- **WORK TASK**:
Please repeat the entries exactly as they appear and omit any images.

- **GIVEN DATA**:
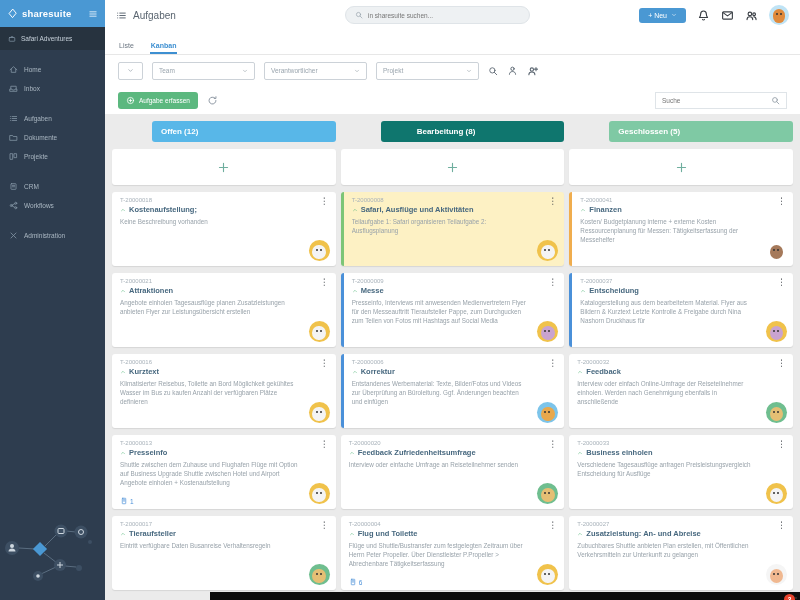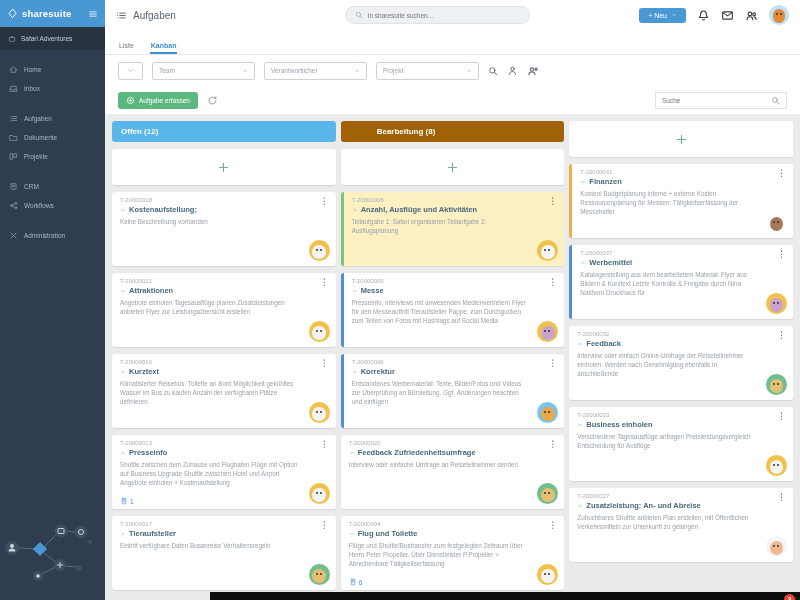--- a/index.html
+++ b/index.html
@@ -55,7 +55,7 @@
   
   .board { flex:1; background:#ebebeb; padding:7px 7px 0; display:flex; gap:5px; overflow:hidden; }
   .col { width:226px; display:flex; flex-direction:column; gap:7px; min-width:0; }
-  .col-head { height:21px; border-radius:3px; color:#fff; font-size:8px; font-weight:bold; display:flex; align-items:center; padding:0 9px; flex-shrink:0; }
+  .col-head { height:21px; border-radius:3px; color:#fff; font-size:8px; font-weight:bold; display:flex; align-items:center; padding:0 9px; flex-shrink:0;margin-left:40px; }
   .add-card { background:#fff; border-radius:3px; height:36px; display:flex; align-items:center; justify-content:center; color:#6fae9e; flex-shrink:0; box-shadow:0 1px 1px rgba(0,0,0,.09); cursor:pointer; }
   .card { background:#fff; border-radius:3px; height:74px; flex-shrink:0; position:relative; padding:5px 8px; box-shadow:0 1px 1px rgba(0,0,0,.09); overflow:hidden; cursor:pointer; }
   .cid { font-size:6px; color:#a8b2ba; }

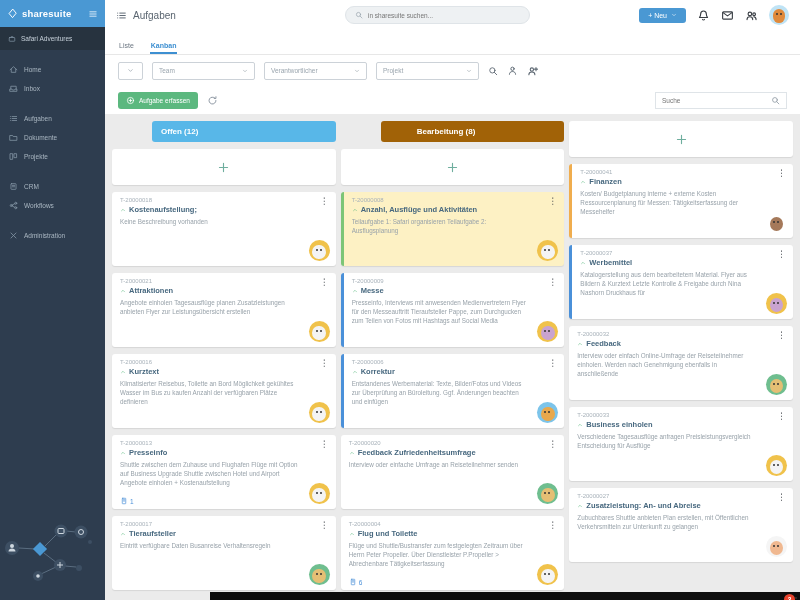--- a/index.html
+++ b/index.html
@@ -408,7 +408,7 @@
         </div>
       </div>
       <div class="col">
-        <div class="col-head" style="background: #a16207; padding-left: 36px;">Bearbeitung (8)</div>
+        <div class="col-head" style="background: #0f766e; padding-left: 36px;">Bearbeitung (8)</div>
         <div class="add-card">
           <span class="i">
             <svg viewBox="0 0 16 16" width="13" height="13" fill="none" stroke="currentColor" stroke-width="1.4" stroke-linecap="round" stroke-linejoin="round">

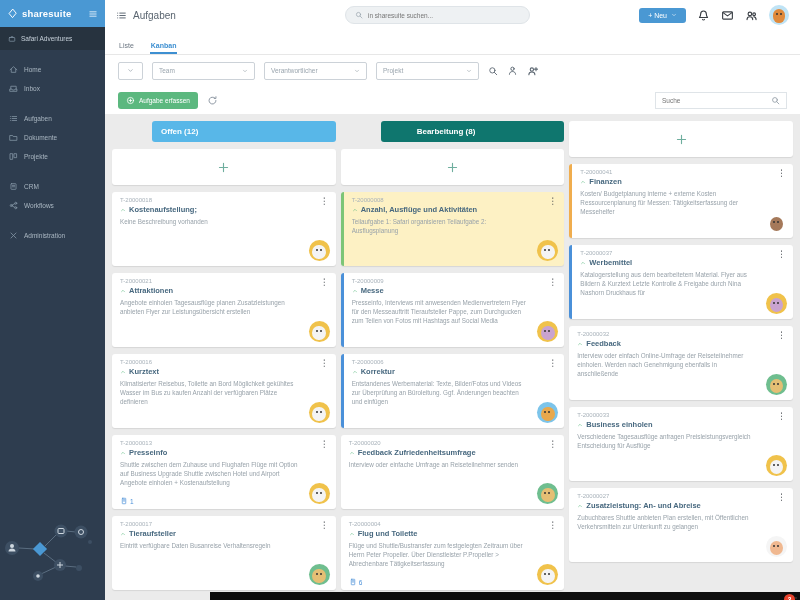--- a/index.html
+++ b/index.html
@@ -494,6 +494,7 @@
         </div>
       </div>
       <div class="col">
+        <div class="col-head" style="background: rgb(127, 201, 164);">Geschlossen (5)</div>
         <div class="add-card">
           <span class="i">
             <svg viewBox="0 0 16 16" width="13" height="13" fill="none" stroke="currentColor" stroke-width="1.4" stroke-linecap="round" stroke-linejoin="round">

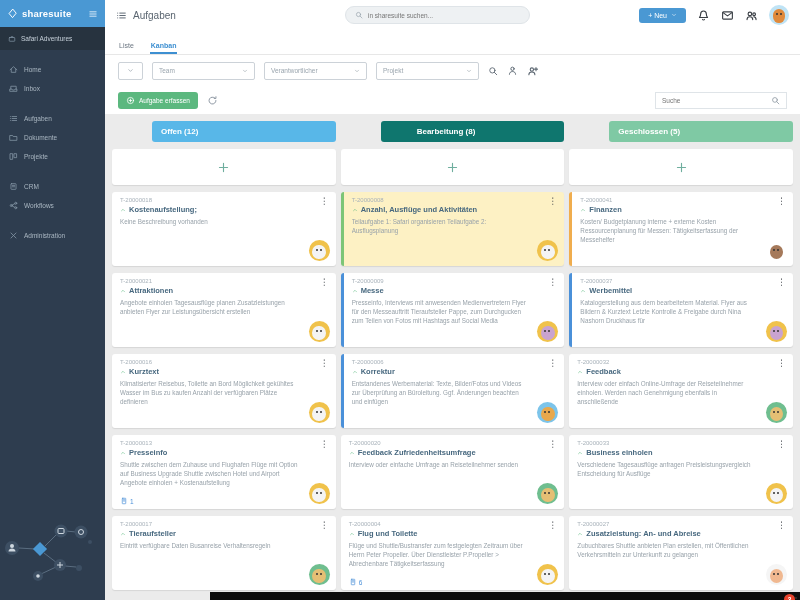--- a/index.html
+++ b/index.html
@@ -424,7 +424,7 @@
                 <path d="m4 10 4-4 4 4"></path>
               </svg>
             </span>
-            <span>Anzahl, Ausflüge und Aktivitäten</span>
+            <span>Safari, Ausflüge und Aktivitäten</span>
           </div>
           <span class="kebab">⋮</span>
           <div class="cdesc">Teilaufgabe 1: Safari organisieren Teilaufgabe 2: Ausflugsplanung</div>

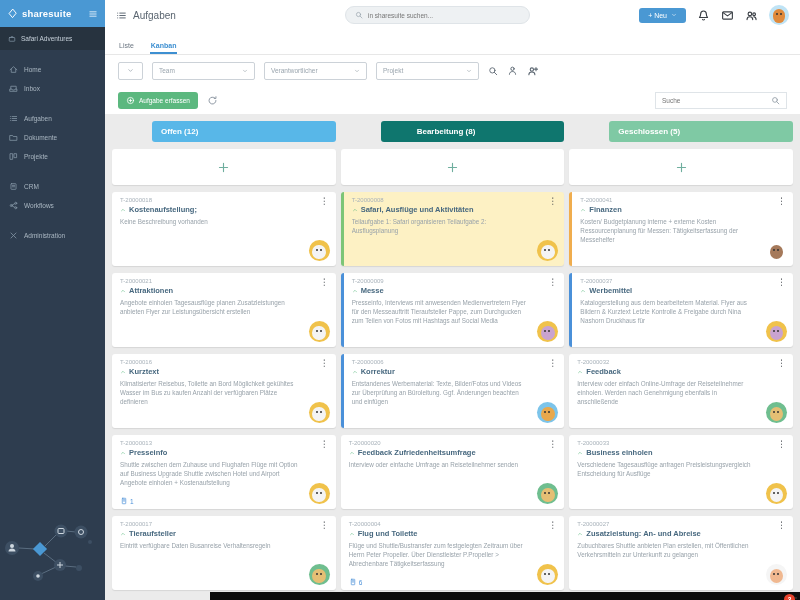--- a/index.html
+++ b/index.html
@@ -524,7 +524,7 @@
                 <path d="m4 10 4-4 4 4"></path>
               </svg>
             </span>
-            <span>Werbemittel</span>
+            <span>Entscheidung</span>
           </div>
           <span class="kebab">⋮</span>
           <div class="cdesc">Katalogerstellung aus dem bearbeitetem Material. Flyer aus Bildern &amp; Kurztext Letzte Kontrolle &amp; Freigabe durch Nina Nashorn Druckhaus für</div>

- **FINISHED TASK**:
--- a/index.html
+++ b/index.html
@@ -55,7 +55,7 @@
   
   .board { flex:1; background:#ebebeb; padding:7px 7px 0; display:flex; gap:5px; overflow:hidden; }
   .col { width:226px; display:flex; flex-direction:column; gap:7px; min-width:0; }
-  .col-head { height:21px; border-radius:3px; color:#fff; font-size:8px; font-weight:bold; display:flex; align-items:center; padding:0 9px; flex-shrink:0; }
+  .col-head { height:21px; border-radius:3px; color:#fff; font-size:8px; font-weight:bold; display:flex; align-items:center; padding:0 9px; flex-shrink:0;margin-left:40px; }
   .add-card { background:#fff; border-radius:3px; height:36px; display:flex; align-items:center; justify-content:center; color:#6fae9e; flex-shrink:0; box-shadow:0 1px 1px rgba(0,0,0,.09); cursor:pointer; }
   .card { background:#fff; border-radius:3px; height:74px; flex-shrink:0; position:relative; padding:5px 8px; box-shadow:0 1px 1px rgba(0,0,0,.09); overflow:hidden; cursor:pointer; }
   .cid { font-size:6px; color:#a8b2ba; }

--- a/index.html
+++ b/index.html
@@ -408,7 +408,7 @@
         </div>
       </div>
       <div class="col">
-        <div class="col-head" style="background: #a16207; padding-left: 36px;">Bearbeitung (8)</div>
+        <div class="col-head" style="background: #0f766e; padding-left: 36px;">Bearbeitung (8)</div>
         <div class="add-card">
           <span class="i">
             <svg viewBox="0 0 16 16" width="13" height="13" fill="none" stroke="currentColor" stroke-width="1.4" stroke-linecap="round" stroke-linejoin="round">

--- a/index.html
+++ b/index.html
@@ -494,6 +494,7 @@
         </div>
       </div>
       <div class="col">
+        <div class="col-head" style="background: rgb(127, 201, 164);">Geschlossen (5)</div>
         <div class="add-card">
           <span class="i">
             <svg viewBox="0 0 16 16" width="13" height="13" fill="none" stroke="currentColor" stroke-width="1.4" stroke-linecap="round" stroke-linejoin="round">

--- a/index.html
+++ b/index.html
@@ -424,7 +424,7 @@
                 <path d="m4 10 4-4 4 4"></path>
               </svg>
             </span>
-            <span>Anzahl, Ausflüge und Aktivitäten</span>
+            <span>Safari, Ausflüge und Aktivitäten</span>
           </div>
           <span class="kebab">⋮</span>
           <div class="cdesc">Teilaufgabe 1: Safari organisieren Teilaufgabe 2: Ausflugsplanung</div>

--- a/index.html
+++ b/index.html
@@ -524,7 +524,7 @@
                 <path d="m4 10 4-4 4 4"></path>
               </svg>
             </span>
-            <span>Werbemittel</span>
+            <span>Entscheidung</span>
           </div>
           <span class="kebab">⋮</span>
           <div class="cdesc">Katalogerstellung aus dem bearbeitetem Material. Flyer aus Bildern &amp; Kurztext Letzte Kontrolle &amp; Freigabe durch Nina Nashorn Druckhaus für</div>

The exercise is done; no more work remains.